• [Supplied data]
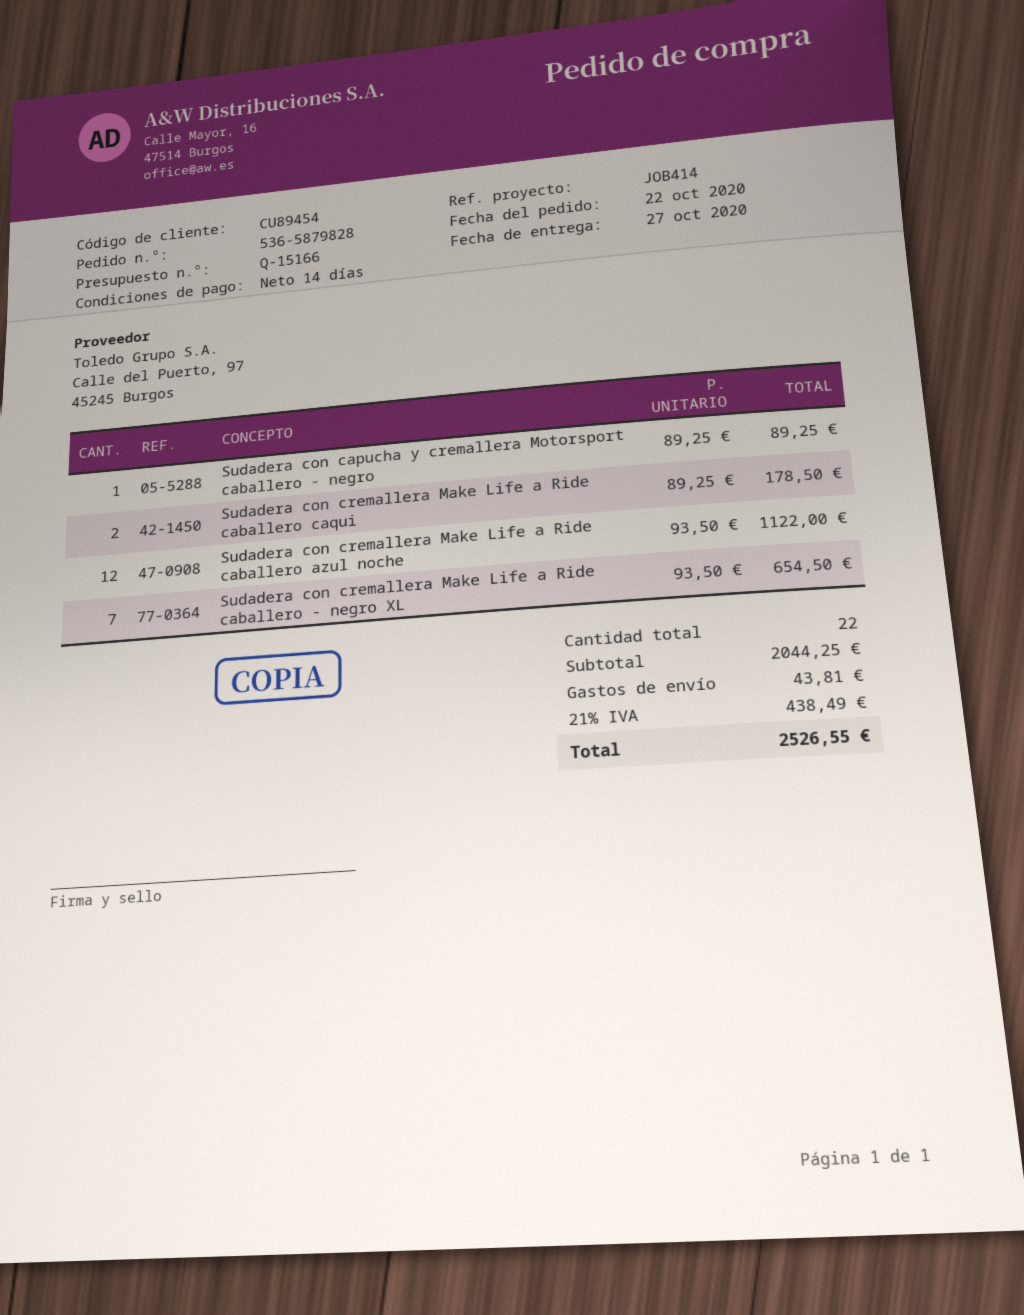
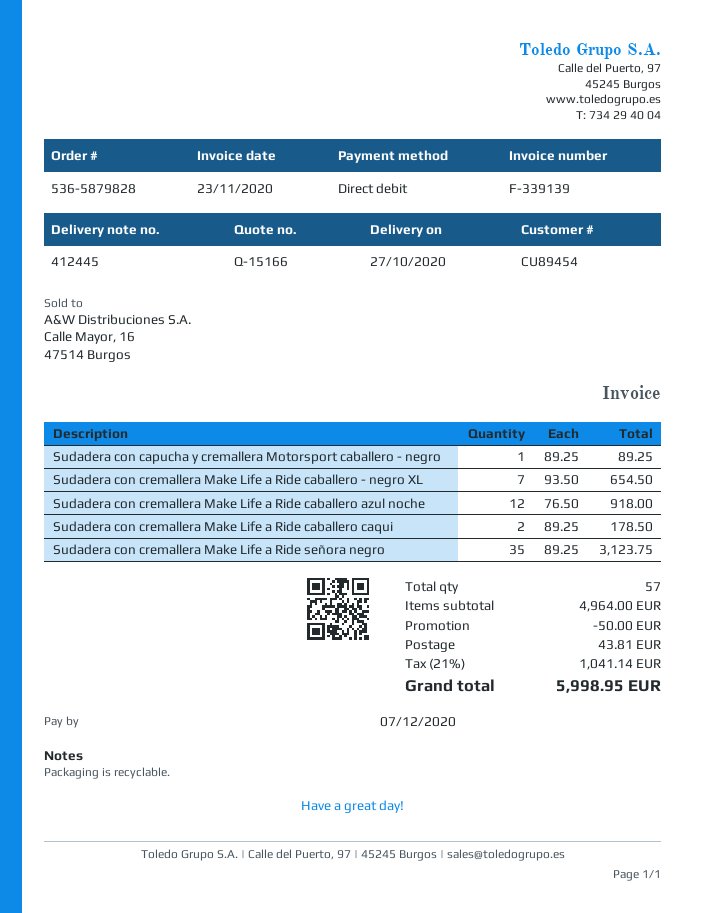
Sudadera con cremallera Make Life a Ride caballero azul noche: 12 x 93.50 = 1122.00 -> 12 x 76.50 = 918.00
Sudadera con cremallera Make Life a Ride señora negro: none -> 35 x 89.25 = 3123.75
total quantity: 22 -> 57
subtotal: 2044.25 -> 4964.00
discount: none -> 50.00
tax: 21% = 438.49 -> 21% = 1041.14
total: 2526.55 -> 5998.95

• [Exercise details] Skip the pictures and print each record exactly as it stands.

• [Exercise response]
Sudadera con cremallera Make Life a Ride caballero azul noche: 12 x 93.50 = 1122.00 -> 12 x 76.50 = 918.00
Sudadera con cremallera Make Life a Ride señora negro: none -> 35 x 89.25 = 3123.75
total quantity: 22 -> 57
subtotal: 2044.25 -> 4964.00
discount: none -> 50.00
tax: 21% = 438.49 -> 21% = 1041.14
total: 2526.55 -> 5998.95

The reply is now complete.